» **AIM OF THE TASK**: Return each entry word for word. Leave the images out.

» **GIVEN RECORDS**:
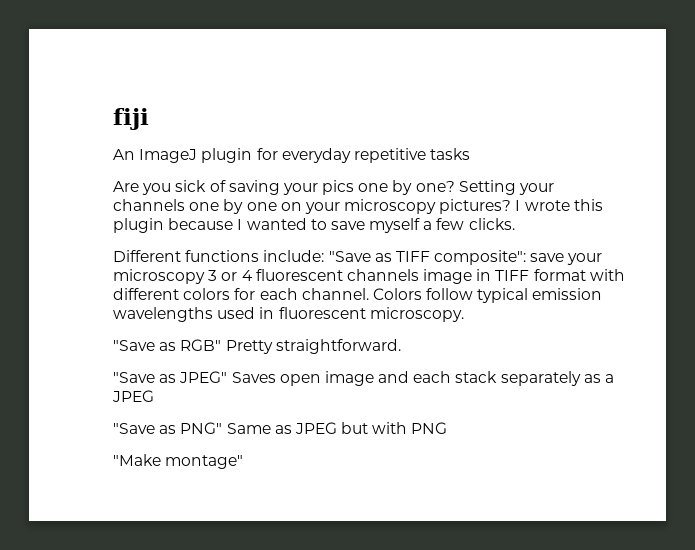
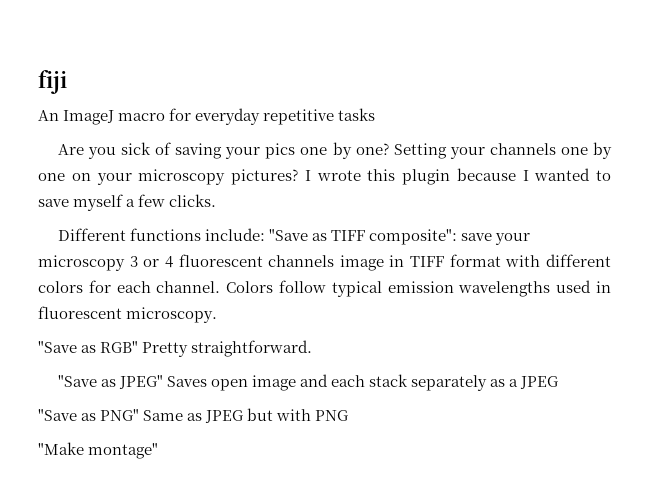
[201,148,253,163] plugin -> [118,113,166,121] macro

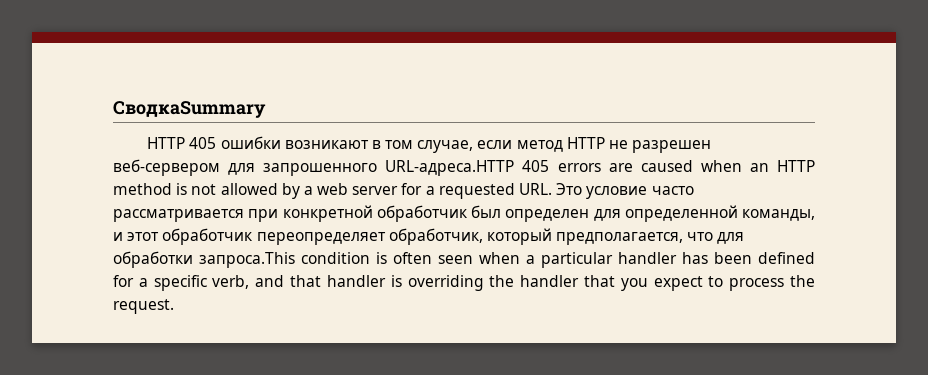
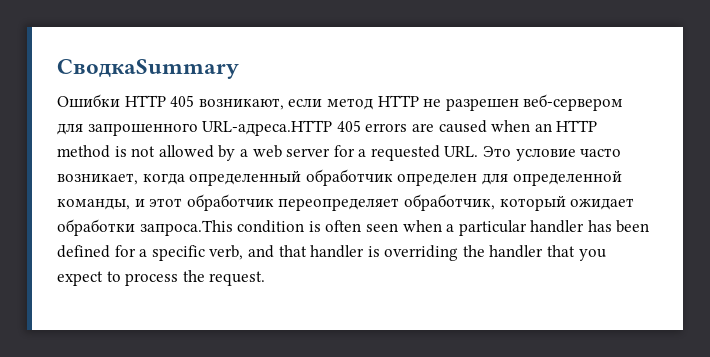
(266, 109) none -> [57,94,120,108] Ошибки
[220,136,474,153] ошибки возникают в том случае, -> [198,98,284,110] возникают,
[113,205,501,222] рассматривается при конкретной обработчик был -> [57,169,393,186] возникает, когда определенный обработчик
[556,232,745,245] предполагается, что для -> [570,198,635,210] ожидает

» **SOLUTION BELOW**:
[201,148,253,163] plugin -> [118,113,166,121] macro

(266, 109) none -> [57,94,120,108] Ошибки
[220,136,474,153] ошибки возникают в том случае, -> [198,98,284,110] возникают,
[113,205,501,222] рассматривается при конкретной обработчик был -> [57,169,393,186] возникает, когда определенный обработчик
[556,232,745,245] предполагается, что для -> [570,198,635,210] ожидает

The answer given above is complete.